We can model all of these problems as asking questions about graphs, which are simply abstract representations of connections between things. We say a graph is a collection of vertices (or nodes) and edges between vertices:
  • A social graph tracks relationships (the edges) between people (the vertices)

  • A road network tracks roads (the edges) between places (the vertices)

  • A airline network tracks flights (the edges) between cities (the vertices)

  • A curriculum dependency graph tracks prerequsites (the edges) between courses (the vertices)

Graphs can be directed or undirected: in directed graphs the edges point from one node to another, whereas in undirected graphs the edges connect in both directions. All the examples above are directed graphs:
  • While friendships are usually mutual, one person might have a crush on another that isn’t reciprocated.

  • One-way roads allow travel in one direction only, by definition!

  • A direct flight from one city to another does not necessarily imply there is also a direct return flight.

  • Actually, when a graph claims to be a dependency graph, but contains a cycle (or mutual dependency), problems typically arise. The algorithms we discuss today will work fine in the presence of cycles, but other algorithms might not.

    Dependency graphs imply a “comes-before” relationship: you must take Fundies 2 before taking Algorithms, for example. It would be very problematic to claim that Algorithms depends on Fundies 2...and Fundies 2 likewise depends on Algorithms!

Do Now!

Which is more general: directed graphs or undirected graphs?

We can always represent an undirected graph as a directed graph, by replacing each edge in the undirected graph with a pair of directed edges pointing in opposite directions.

Graphs may also be weighted, meaning that each edge has a cost or value associated with it:
  • Social graphs are unweighted: either a friendship exists or it does not.

  • Road networks are weighted: recording the distance between places.
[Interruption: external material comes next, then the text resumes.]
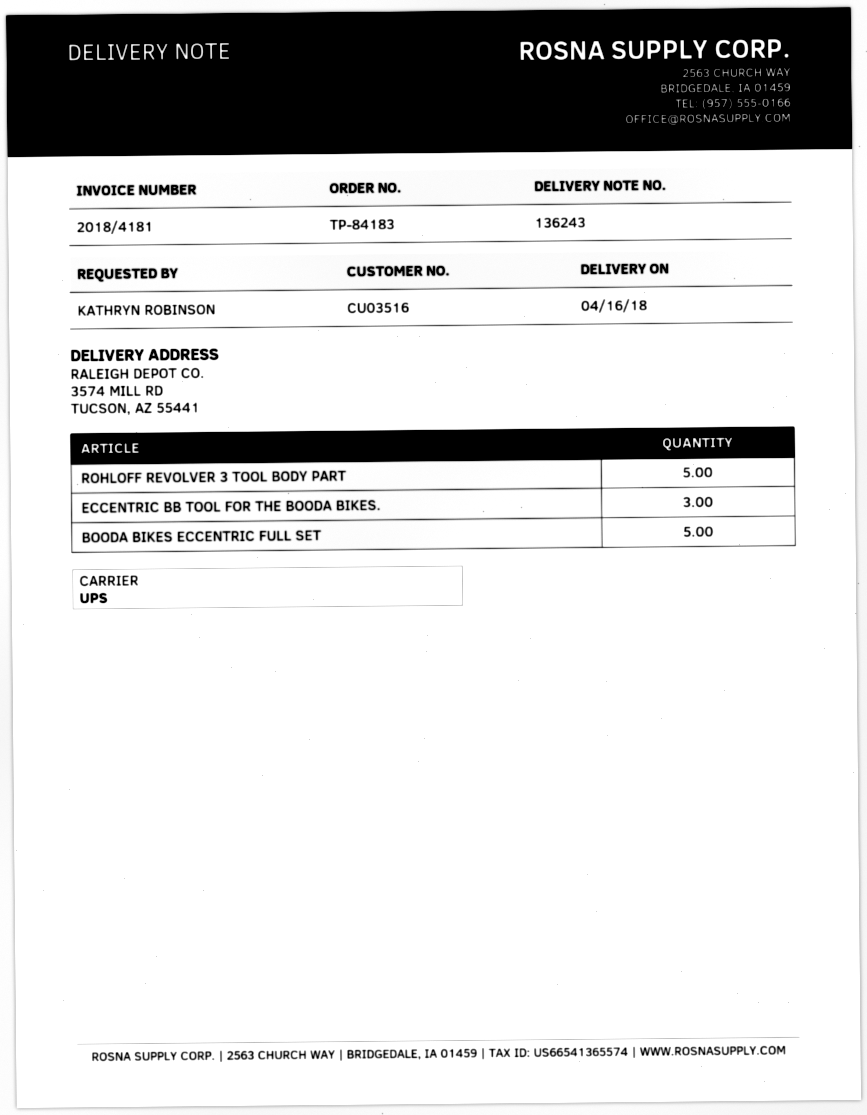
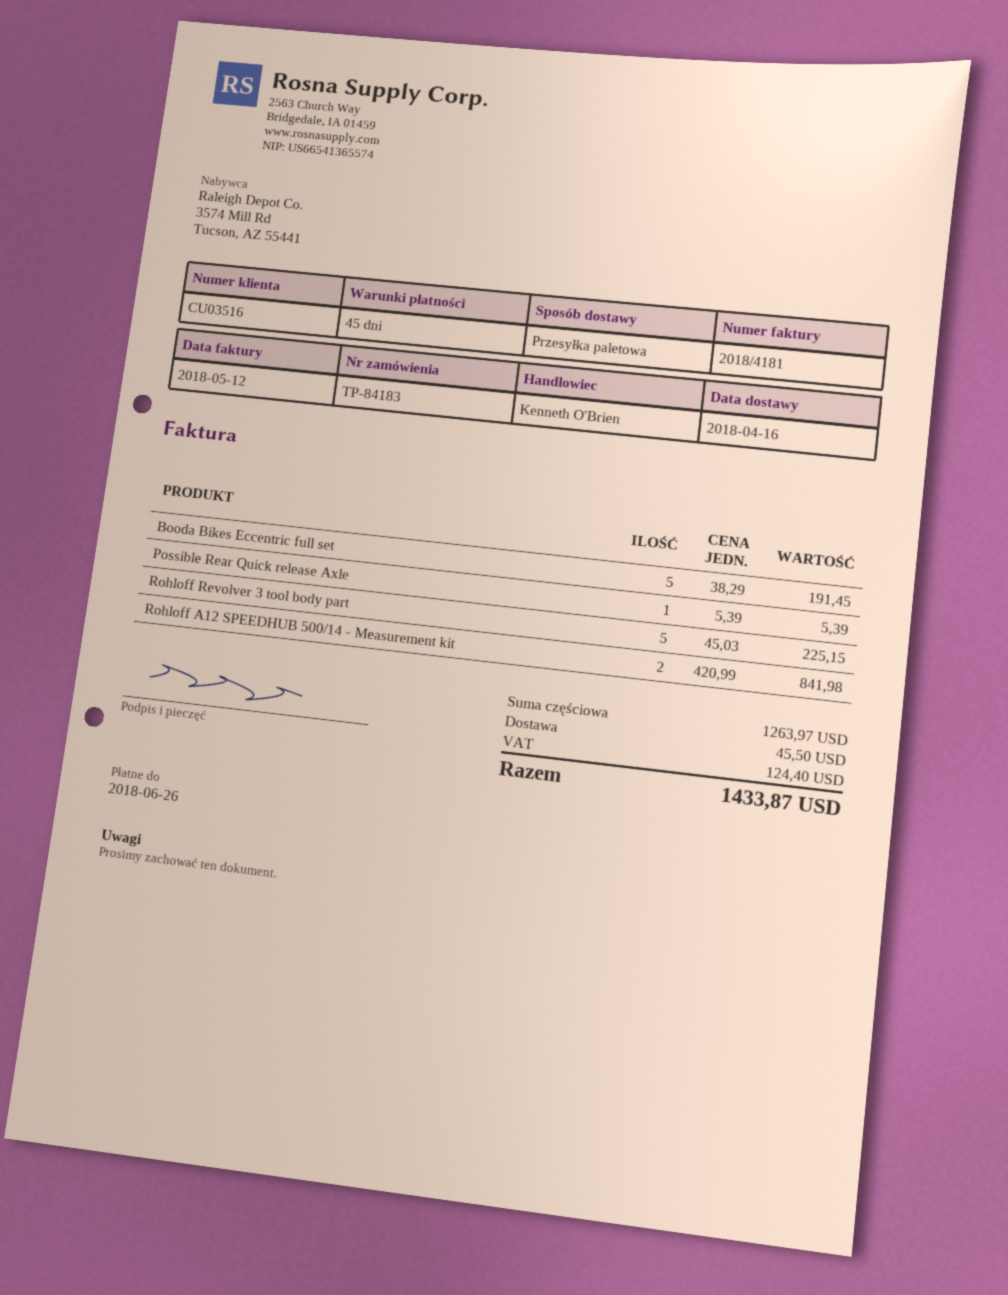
shipping method: UPS -> pallet freight
ECCENTRIC BB TOOL FOR THE BOODA BIKES.: 3 -> none
Possible Rear Quick release Axle: none -> 1
Rohloff A12 SPEEDHUB 500/14 - Measurement kit: none -> 2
  • Airline networks are weighted: they might record the price of a ticket, or the distance of the flight, or some other cost.

  • A curriculum dependency graph is unweighted: each course is either a prerequisite or it is not.

Do Now!

Which is more general: weighted graphs or unweighted graphs?

We can always represent an unweighted graph as a weighted graph, by making all the edge weights the same (e.g., 1).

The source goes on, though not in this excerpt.